急にまじまじと私を見つめていう男に、私は一瞬「ん?」と瞬いたがすぐに「はい、綺麗だと思いますけど…。」と男のアクアブルーの瞳を見つめ返した。

男は私のその言葉にふむ、と頷くと『まぁ、人間としての美的感覚はおかしくないようだな。』とフッと微笑んだ。

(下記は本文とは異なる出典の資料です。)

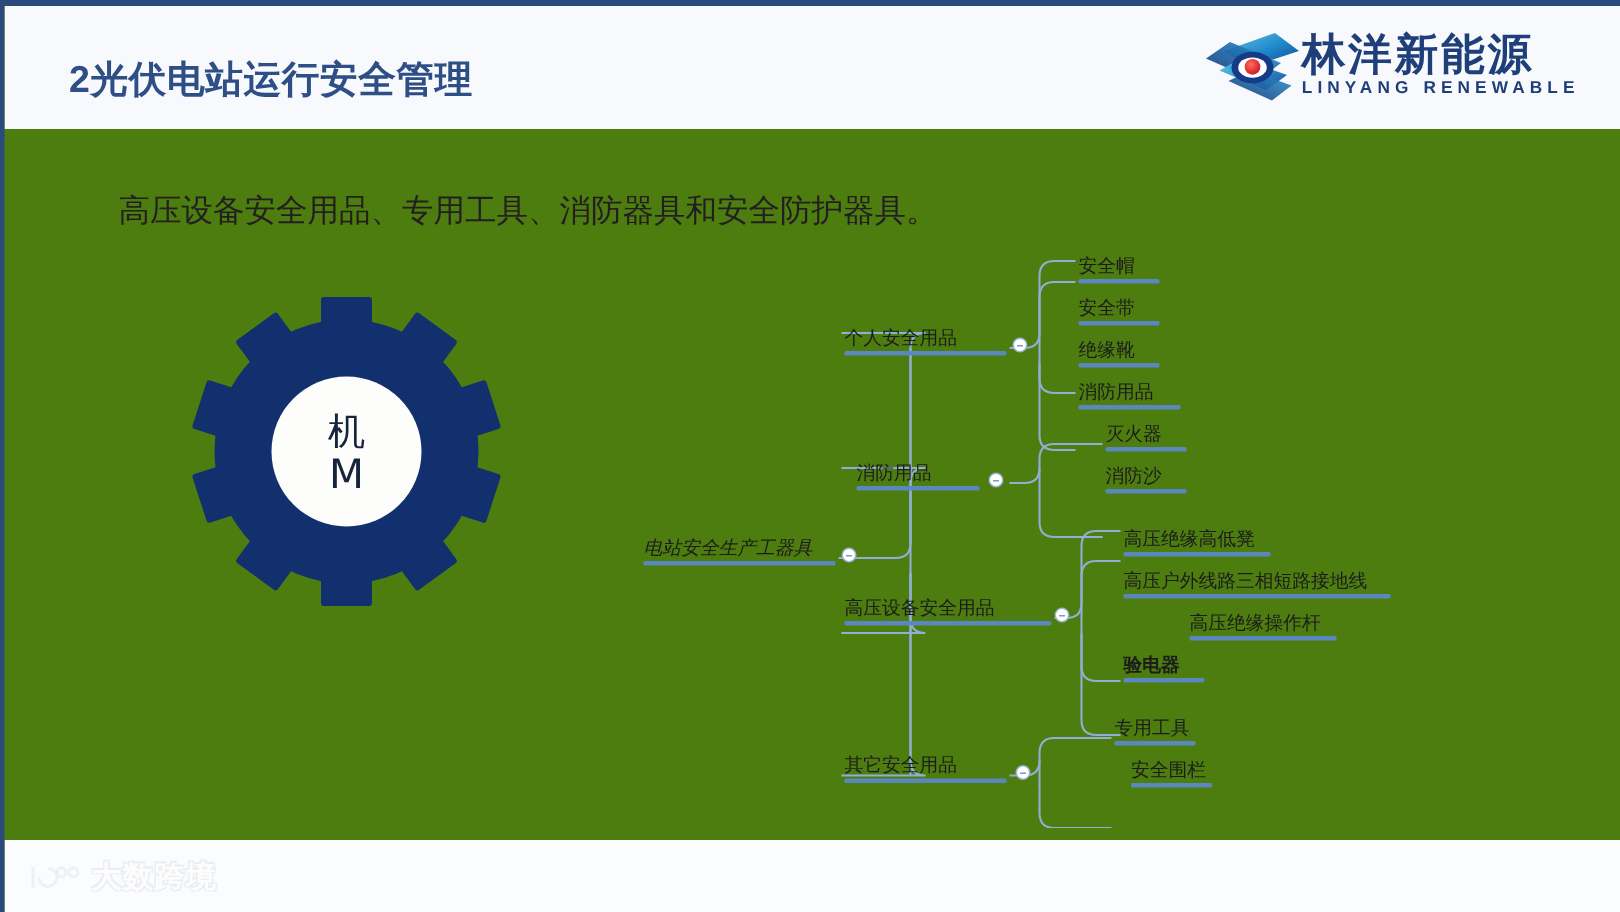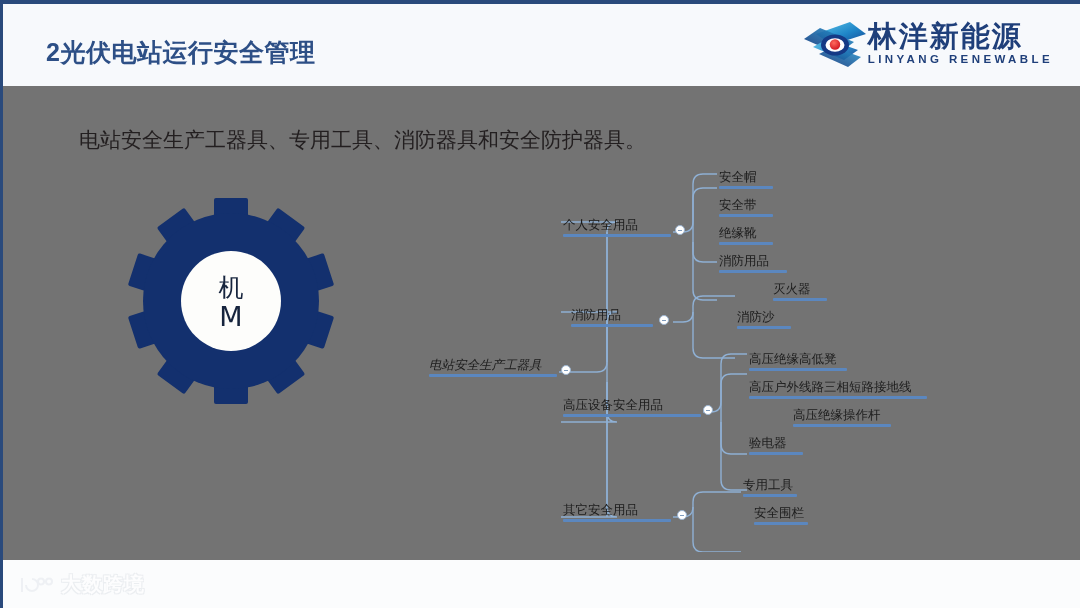--- a/index.html
+++ b/index.html
@@ -11,21 +11,21 @@
     width: 1080px;
     height: 608px;
     font-family: "Liberation Sans", "DejaVu Sans", sans-serif;
     overflow: hidden;
   }
 
   .slide {
     position: relative;
     width: 1080px;
     height: 608px;
-    background: #737373;
+    background: #4d7c0f;
     box-sizing: border-box;
     border-top: 4px solid #2a4a7c;
     border-left: 3px solid #2a4a7c;
     overflow: hidden;
   }
 
   
   .header {
     position: absolute;
     left: 0; top: 0;
@@ -227,21 +227,21 @@
         <ellipse cx="66" cy="52" rx="19" ry="13.5" fill="#ffffff"></ellipse>
         <circle cx="66" cy="51" r="10.5" fill="url(#gR)"></circle>
       </svg>
       <div class="brand-text">
         <span class="brand-cn">林洋新能源</span>
         <span class="brand-en">LINYANG RENEWABLE</span>
       </div>
     </div>
   </div>
 
-  <div class="lead-text">电站安全生产工器具、专用工具、消防器具和安全防护器具。</div>
+  <div class="lead-text">高压设备安全用品、专用工具、消防器具和安全防护器具。</div>
 
   <div class="gear-wrap">
     <svg width="220" height="215" viewBox="0 0 220 215">
       <g transform="translate(110,105)">
         <g fill="#13306e">
           <g>
             <rect x="-17" y="-103" width="34" height="34" rx="2"></rect>
             <g transform="rotate(36)">
                 <rect x="-17" y="-103" width="34" height="34" rx="2"></rect>
               </g>
@@ -343,21 +343,21 @@
       <span>消防用品</span>
       <span class="node-underline"></span>
     </div>
 
     <div class="node lv1" style="left:160px; top:146px; width:82px;">
       <span>消防用品</span>
       <span class="node-underline"></span>
     </div>
     <span class="toggle" style="left:248px; top:153px;"></span>
 
-    <div class="node lv2" style="left:326px; top:120px; width:54px;margin-left:36px;">
+    <div class="node lv2" style="left:326px; top:120px; width:54px;">
       <span>灭火器</span>
       <span class="node-underline"></span>
     </div>
     <div class="node lv2" style="left:326px; top:148px; width:54px;">
       <span>消防沙</span>
       <span class="node-underline"></span>
     </div>
 
     <div class="node lv1" style="left:152px; top:236px; width:138px;">
       <span>高压设备安全用品</span>
@@ -370,21 +370,21 @@
       <span class="node-underline"></span>
     </div>
     <div class="node lv2" style="left:338px; top:218px; width:178px;">
       <span>高压户外线路三相短路接地线</span>
       <span class="node-underline"></span>
     </div>
     <div class="node lv2" style="left:338px; top:246px; width:98px;margin-left:44px;">
       <span>高压绝缘操作杆</span>
       <span class="node-underline"></span>
     </div>
-    <div class="node lv2" style="left:338px; top:274px; width:54px;">
+    <div class="node lv2" style="left:338px; top:274px; width:54px;font-weight:bold;">
       <span>验电器</span>
       <span class="node-underline"></span>
     </div>
 
     <div class="node lv1" style="left:152px; top:341px; width:108px;">
       <span>其它安全用品</span>
       <span class="node-underline"></span>
     </div>
     <span class="toggle" style="left:266px; top:348px;"></span>
 

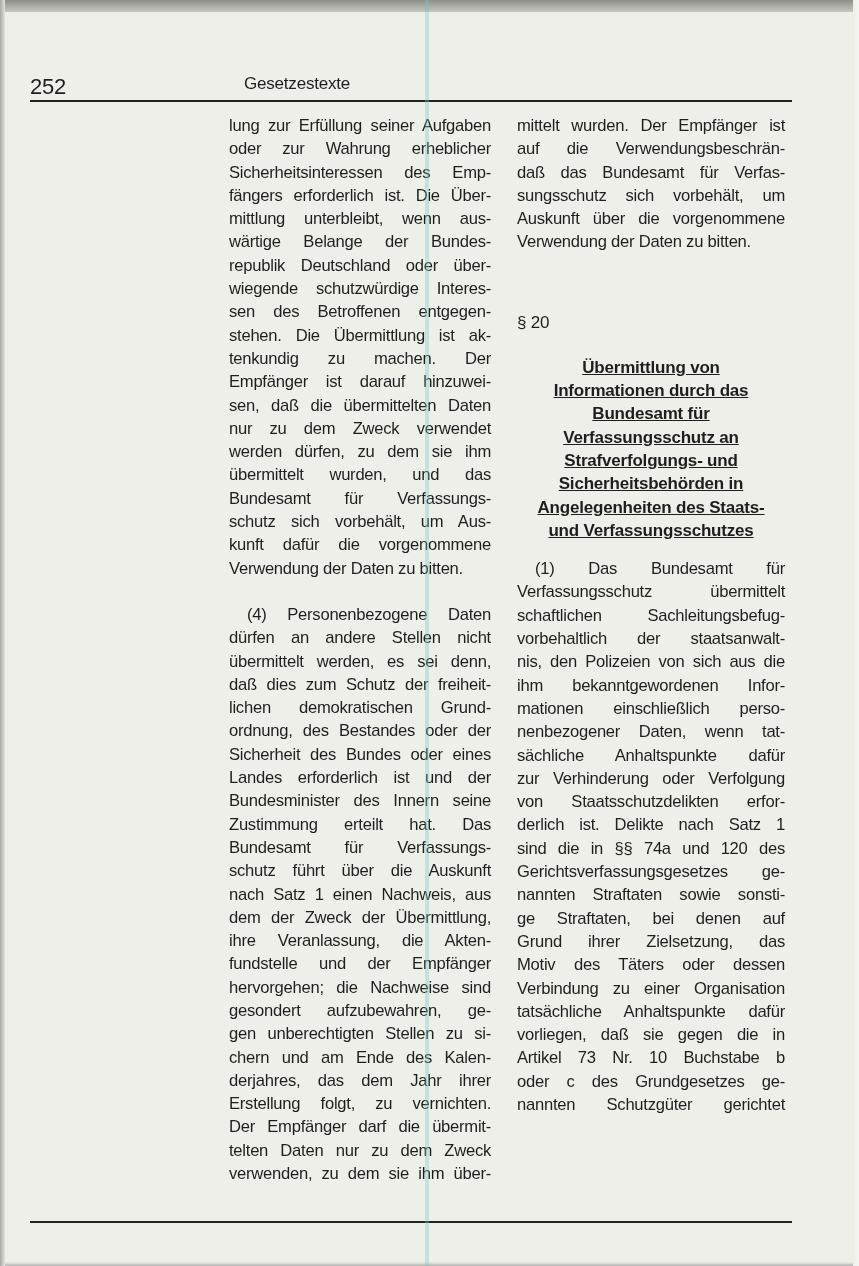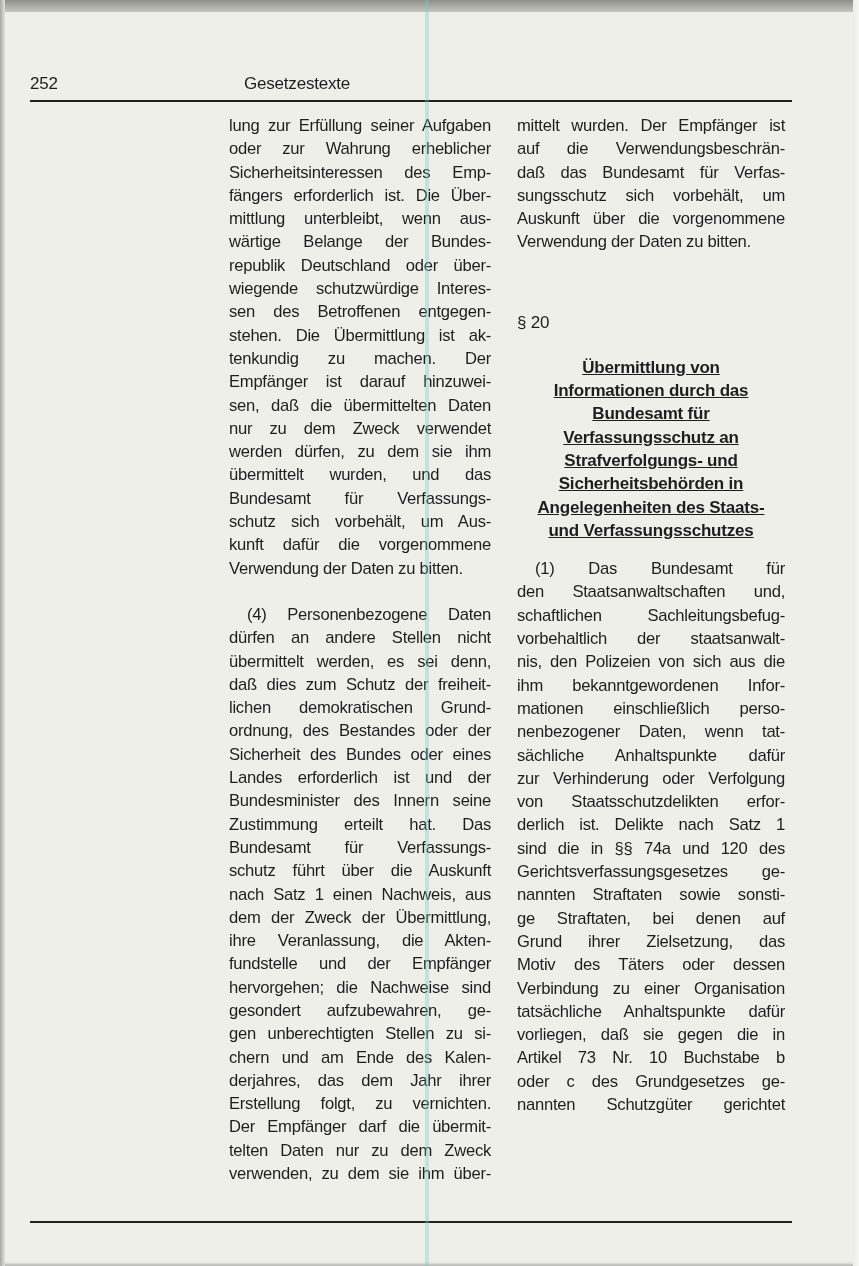--- a/index.html
+++ b/index.html
@@ -54,21 +54,21 @@
       position: absolute;
       left: 30px;
       top: 74px;
       width: 762px;
       height: 26px;
     }
     .page-number {
       position: absolute;
       left: 0;
       top: 0;
-      font-size: 17px;
+      font-size: 22px;
       letter-spacing: -0.2px;
     }
     .running-title {
       position: absolute;
       left: 214px;
       top: 0;
       font-size: 17px;
       letter-spacing: -0.2px;
     }
     .rule {
@@ -204,21 +204,21 @@
     <span>Bundesamt für</span>
     <span>Verfassungsschutz an</span>
     <span>Strafverfolgungs- und</span>
     <span>Sicherheitsbehörden in</span>
     <span>Angelegenheiten des Staats-</span>
     <span>und Verfassungsschutzes</span>
   </div>
 
   <div>
     <span class="line indent">(1) Das Bundesamt für</span>
-    <span class="line">den Staatsanwaltschaften und,</span>
+    <span class="line">Verfassungsschutz übermittelt</span>
     <span class="line">schaftlichen Sachleitungsbefug-</span>
     <span class="line">vorbehaltlich der staatsanwalt-</span>
     <span class="line">nis, den Polizeien von sich aus die</span>
     <span class="line">ihm bekanntgewordenen Infor-</span>
     <span class="line">mationen einschließlich perso-</span>
     <span class="line">nenbezogener Daten, wenn tat-</span>
     <span class="line">sächliche Anhaltspunkte dafür</span>
     <span class="line">zur Verhinderung oder Verfolgung</span>
     <span class="line">von Staatsschutzdelikten erfor-</span>
     <span class="line">derlich ist. Delikte nach Satz 1</span>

突然の男の発言に間抜けにもポカーンと口を開いたまま何も言えないでいる私に、男は続ける。

『私の心臓がどこにあるか知りたいか?』

「それは…まぁ…。」

若干さっきのナルシスト発言によって興が削がれた気もするが喋りたいのなら喋らせておこうと私は思った。

『ここだ。』

男は短くそう言うと、そっと私の平らな胸に冷たい手を置いた。

「はぁ…。」

『………………。』

「………………。」

『………………。』

「って、え?説明なしですか?」

『必要か?』

「あ、はい。お願いします。」

混乱する私の顔をなぜだか見守るような笑顔で終始微笑んでいる男。

(……なになになに?なんなんですか、その顔ぉ~怖い~。)

『私が、お前にこれを与えた。お前のここで動いているのは私のものだ。』

「あ~、なるほど納得っス!」

(なるほどね、いつしかの神様論ね。俺が作ったからお前らは俺のもの的なね、だからお前の心臓も俺のものってことね。流石だわぁ~。)

『お前はなにか勘違いをしている。』

つい数秒前まで微笑んでいた男の顔が急に不機嫌になり、腰に回された男のガッシリとした腕がきつく私を抱き寄せる。

(やべ、心読まれた…?)

「え、違うんですか…?」

『うん。』

美しい口をとがらせる男に「じ、じゃあ順を追って説明してください…ね?」と私が機嫌を取るように男の顔を覗き込むと背けた顔はそのままで男はアクアブルーの目だけを動かし、チラリと私を見ると『分かった。』と子供のような口調で呟いた。